A intenção de Jesus, com sua pergunta, é provocar os seus discípulos a se definirem diante dele:  “E para vocês, quem sou Eu? ” (v. 20). Para Jesus, seus discípulos precisam se comprometer com o seu projeto de vida, pois não poderão segui-lo de maneira inconsciente e superficial. Pedro responde com a palavra correta – “tu és o Messias” (v. 20) – mas com uma compreensão equivocada sobre o messianismo de Jesus. Sua confissão é limitada. Os discípulos ainda não têm noção do mistério da cruz e nem imaginam o que seria a ressurreição.

Após a profissão de fé feita por Pedro, para evitar incompreensões, Jesus pede que mantenham sigilo e profere a primeira das três predições da sua paixão (cf. vv. 44-45; 18,31-44). O seu messianismo ultrapassa as expectativas triunfalistas da época. A revelação de que irá sofrer muito, ser rejeitado, ser morto e que ressuscitará (cf. vv. 21-22), assusta os discípulos, pois parecia destoar do conceito de Messias que tinham.
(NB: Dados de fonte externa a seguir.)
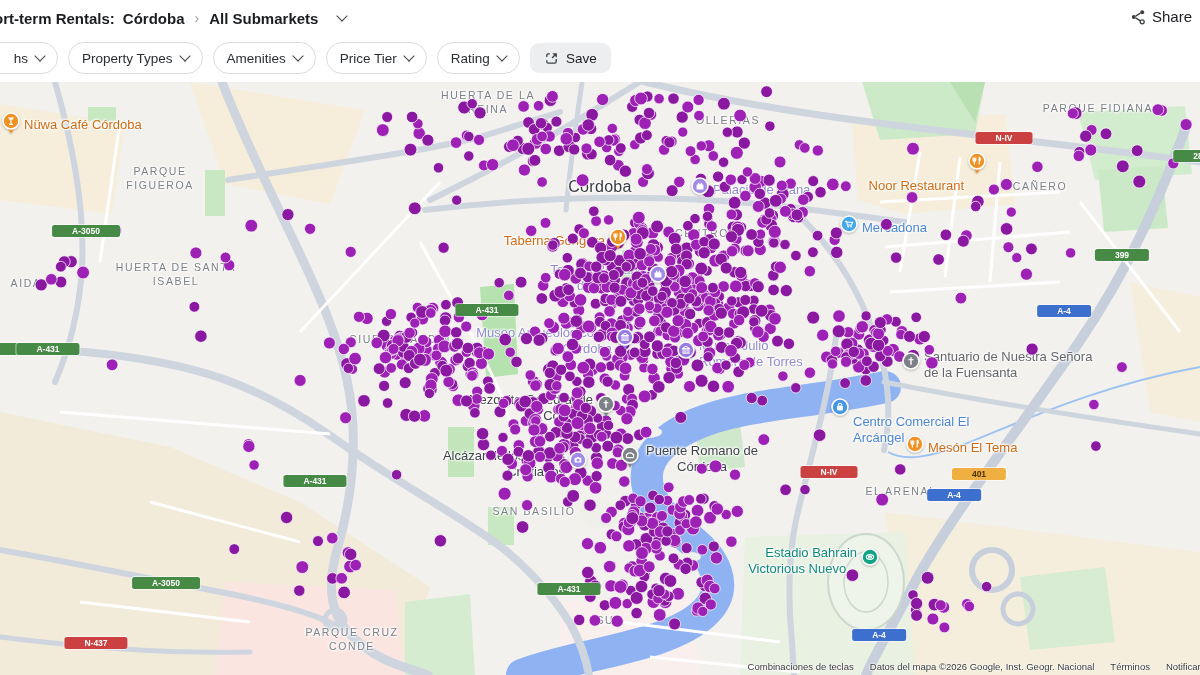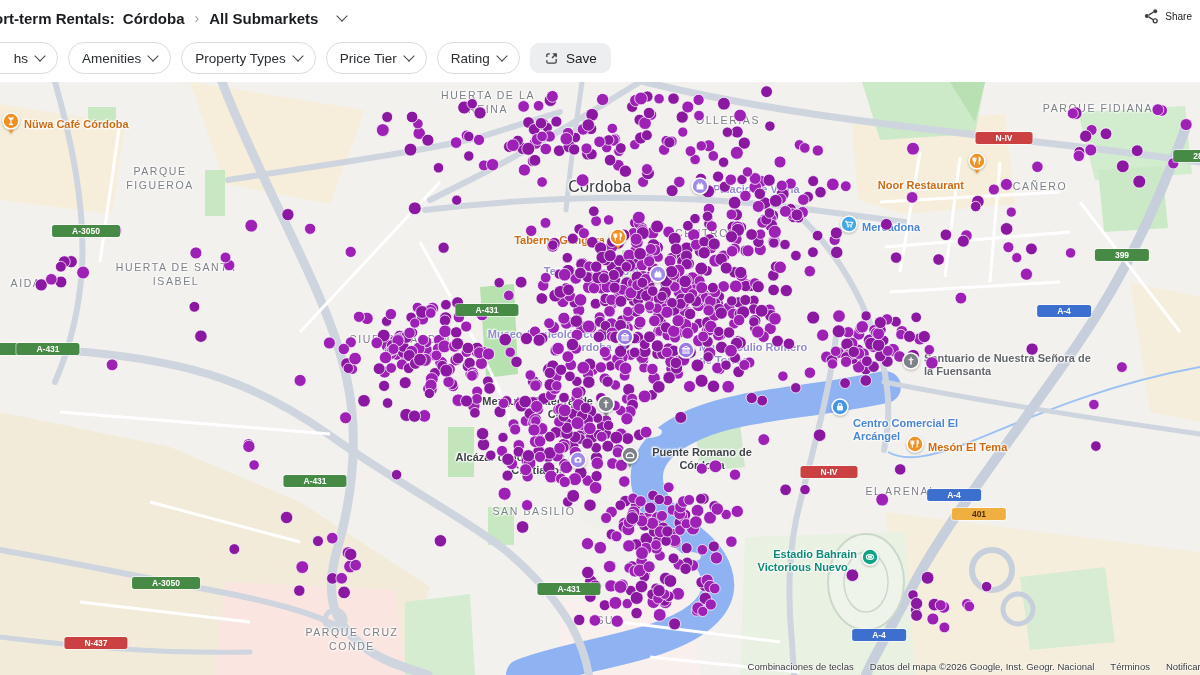--- a/index.html
+++ b/index.html
@@ -7,50 +7,50 @@
   #app{position:relative;width:1200px;height:675px;}
   
   .topbar{position:absolute;top:0;left:0;right:0;height:36px;display:flex;align-items:center;}
   .breadcrumb{display:flex;align-items:center;gap:8px;margin-left:-6px;font-size:15px;
     font-weight:700;color:#1b1d20;white-space:nowrap;}
   .crumb-sep{color:#9aa0a6;font-weight:400;font-size:14px;padding:0 2px;}
   .crumb-drop{display:flex;align-items:center;gap:20px;cursor:pointer;}
   .chev{width:7px;height:7px;border-right:1.6px solid #444;border-bottom:1.6px solid #444;
     transform:rotate(45deg);margin-top:-4px;flex:0 0 auto;}
   .share-btn{position:absolute;right:8px;top:8px;display:flex;align-items:center;gap:6px;
-    font-size:10px;color:#202124;cursor:pointer;}
+    font-size:15px;color:#202124;cursor:pointer;}
   
   .filterbar{position:absolute;top:42px;left:0;right:0;height:32px;display:flex;gap:10px;align-items:center;}
   .chip{display:flex;align-items:center;gap:8px;height:30px;padding:0 13px;border:1px solid #dadce0;
     border-radius:17px;background:#fff;font-size:13.5px;color:#2b2e32;cursor:pointer;white-space:nowrap;}
   .chip-partial{margin-left:-66px;width:96px;justify-content:flex-end;}
   .save-btn{display:flex;align-items:center;gap:7px;height:30px;padding:0 14px;border-radius:9px;
     background:#eceef0;font-size:13.5px;color:#202124;cursor:pointer;border:none;}
   
   #map{position:absolute;top:82px;left:0;width:1200px;height:593px;background:#f3f1ee;overflow:hidden;}
   #basemap,#dots{position:absolute;top:0;left:0;pointer-events:none;}
   #basemap{z-index:1;}
   #label-layer{position:absolute;inset:0;z-index:2;}
   #dots{z-index:3;}
   #icon-layer{position:absolute;inset:0;z-index:4;}
   .city-label{position:absolute;transform:translate(-50%,-50%);font-size:16px;color:#383b40;
     letter-spacing:.3px;text-shadow:0 0 3px #fff,0 0 3px #fff,1px 1px 2px #fff,-1px -1px 2px #fff;}
   .district{position:absolute;transform:translate(-50%,-50%);font-size:10.5px;font-weight:500;
     color:#7c8187;letter-spacing:1.6px;text-align:center;line-height:1.35;
     text-shadow:0 0 3px #fff,0 0 3px #fff,1px 1px 2px #fff,-1px -1px 2px #fff;}
-  .poi-label{position:absolute;font-size:11px;font-weight:700;line-height:1.2;
+  .poi-label{position:absolute;font-size:13px;font-weight:400;line-height:1.2;
     text-shadow:0 0 3px #fff,0 0 3px #fff,1px 1px 2px #fff,-1px -1px 2px #fff;}
   .poi-icon{position:absolute;transform:translate(-50%,-50%);cursor:pointer;
     filter:drop-shadow(0 1px 1px rgba(0,0,0,.25));}
   .shield{position:absolute;transform:translate(-50%,-50%);font-size:8.5px;font-weight:700;
     padding:1px 20px;border-radius:2.5px;color:#fff;box-shadow:0 0 0 1px rgba(255,255,255,.55);white-space:nowrap;}
   .shield.green{background:#468a46;}
   .shield.red{background:#cb4040;}
   .shield.blue{background:#3d6fce;}
-  .shield.yellow{background:#efb041;color:#4a3200;margin-top:40px;}
+  .shield.yellow{background:#efb041;color:#4a3200;}
   .attribution{position:absolute;right:-14px;bottom:3px;z-index:6;display:flex;gap:16px;
     font-size:9.5px;color:#3a3a3a;white-space:nowrap;
     text-shadow:0 0 2px #fff,0 0 2px #fff,0 0 2px #fff;}
   .attribution span{cursor:pointer;}
 </style>
 </head>
 <body>
 
 <div id="app">
 
@@ -76,25 +76,25 @@
       <span>Share</span>
     </div>
   </div>
 
   <div class="filterbar">
     <div class="chip chip-partial">
       <span>hs</span>
       <span class="chev"></span>
     </div>
     <div class="chip">
-      <span>Amenities</span>
+      <span>Property Types</span>
       <span class="chev"></span>
     </div>
     <div class="chip">
-      <span>Property Types</span>
+      <span>Amenities</span>
       <span class="chev"></span>
     </div>
     <div class="chip">
       <span>Price Tier</span>
       <span class="chev"></span>
     </div>
     <div class="chip">
       <span>Rating</span>
       <span class="chev"></span>
     </div>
Jesus é o Messias diferente das expectativas: é humilde, é amigo dos humildes, é pobre, é incompreendido, é acusado, julgado, condenado e crucificado injustamente, características inadmissíveis para o Messias esperado. O seu messianismo contém a marca do conflito com os poderes que o levarão à morte: o poder econômico, representado pelos anciãos; o poder religioso e político, representado pelos sacerdotes; e o poder do conhecimento, representado pelos doutores da Lei, considerados “mestres da verdade”. Os ideais defendidos por Jesus contrastam com os interesses destes três segmentos que compõem o Sinédrio, tribunal que condenará Jesus à pena capital.

Aos que afirmam que Jesus é o messias, são apresentadas três condições para o seu seguimento: renunciar a si mesmo, tomar a sua cruz diariamente, e segui-lo.

Renunciar a si mesmo é reconhecer o absoluto de Deus, deixar de ser o centro, para que Jesus ocupe esse lugar. Não é anular-se como pessoa, ou desprezo a si mesmo, mas despojar-se das ambições pessoais e ordenar corretamente as prioridades, valores e afetos.

Tomar a cruz significa assumir plenamente as consequências de abraçar o projeto de Jesus Cristo, que confrontava as estruturas sociais e religiosas do seu tempo ao priorizar os pobres, os sofredores, os pecadores, os doentes e os marginalizados. Como nos ensina o papa Francisco, a fé sempre conserva um aspecto de cruz, alguma incerteza que não retira a firmeza à sua adesão (cf.  Evangelii Gaudium n. 42). A cruz não deve ser entendida apenas como os grandes sofrimentos cotidianos, mas como parte das pequenas renúncias em vista do compromisso evangélico. Atualmente, como na época do apóstolo Paulo, há muitos inimigos da cruz de Cristo (cf. Fl 3,18). Porém, como ensina o papa Francisco, “o triunfo do cristão é sempre uma cruz, mas cruz que é, simultaneamente, estandarte de vitória, que se empunha com ternura batalhadora contra as investidas do mal” (Evangelii Gaudium n. 85).

Seguir Jesus, mais do que uma adesão intelectual ou emocional, é abraçar suas opções, pondo os pobres no centro, comprometendo-se com seu estilo de vida e enfrentando os riscos. É caminhar com Ele até as últimas consequências, certos de que, como afirma São Paulo, “se com Ele morremos, com Ele viveremos; se com Ele sofremos, com Ele reinaremos” (2Tm 2,11).

A pergunta de Jesus perpassa a história e continua a interpelar-nos hoje: “quem é Jesus para nós? ” A resposta não pode ser conceitual, decorada do catecismo, mas precisa envolver a nossa vida cotidiana. Como afirmou o papa Bento XVI, não começamos a ser cristãos por uma decisão ética, ou por adesão a uma grande ideia, mas pelo encantamento com a pessoa de Jesus Cristo, que dá novo sentido à nossa vida (cf. Bento XVI, Deus Caritas est, n. 01).  Como antigamente, também hoje as respostas, assim como as práticas, são cheias de contradições. Alguns, dizendo-se cristãos, criam um Jesus à sua própria imagem e semelhança, ignorando o Cristo dos Evangelhos. Quem defende ideias contrárias às que Ele viveu e ensinou não é digno de se dizer seu discípulo.